John Delavau Bryant (1811–1877) was an American physician, poet, author, and editor.

Biography

He was born in 1811 in Philadelphia to Episcopalian minister, the Rev. William Bryant. His mother, was a daughter of John Delavau, a shipbuilder of Philadelphia.

His early education was under his father and in the Episcopalian Academy.
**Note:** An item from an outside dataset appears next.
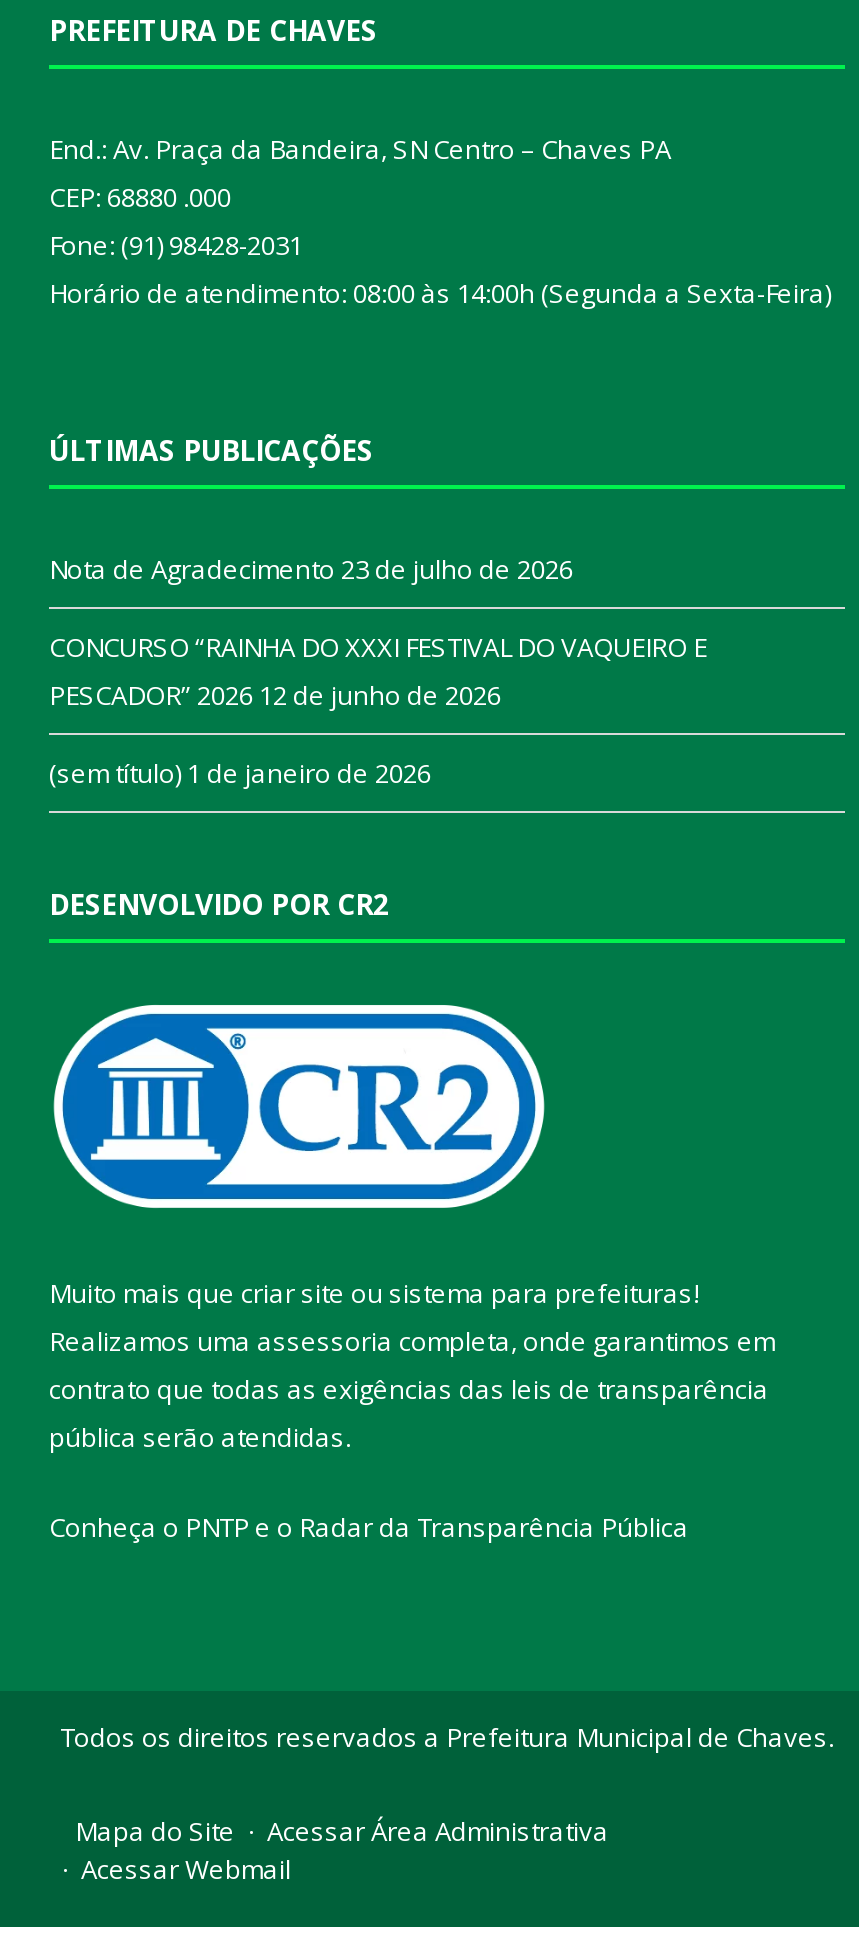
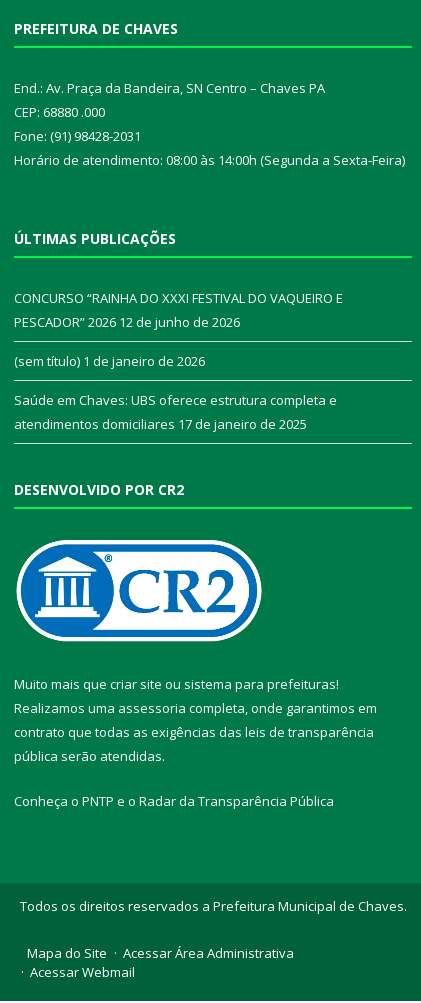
- Nota de Agradecimento 23 de julho de 2026

moved up: CONCURSO “RAINHA DO XXXI FESTIVAL DO VAQUEIRO E | PESCADOR” 2026 12 de junho de 2026 | (sem título) 1 de janeiro de 2026

+ Saúde em Chaves: UBS oferece estrutura completa e
+ atendimentos domiciliares 17 de janeiro de 2025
He received the degree of A.B. in 1839, and A.M. in 1842 from the University of Pennsylvania, and entered the General Theological Seminary of the Protestant Episcopal Church in New York in 1839.

After one year he left the seminary to travel in Europe. On his return he was received into the Catholic Church at St. John's Church, Philadelphia on February 12, 1842. He graduated in medicine at the University of Pennsylvania in 1848.

In 1855, during the yellow fever epidemic in Portsmouth and Norfolk, Virginia, he volunteered for duty and returned only after the epidemic had subsided. In 1857, he married Miss Mary Harriet Riston, daughter of George Riston. For two years in the early sixties he was editor of the Catholic Herald.

Works

His principal work, published in 1859 by subscription, is an epic poem entitled The Redemption, apparently inspired by a visit to Jerusalem. It is founded on the Bible and Catholic tradition.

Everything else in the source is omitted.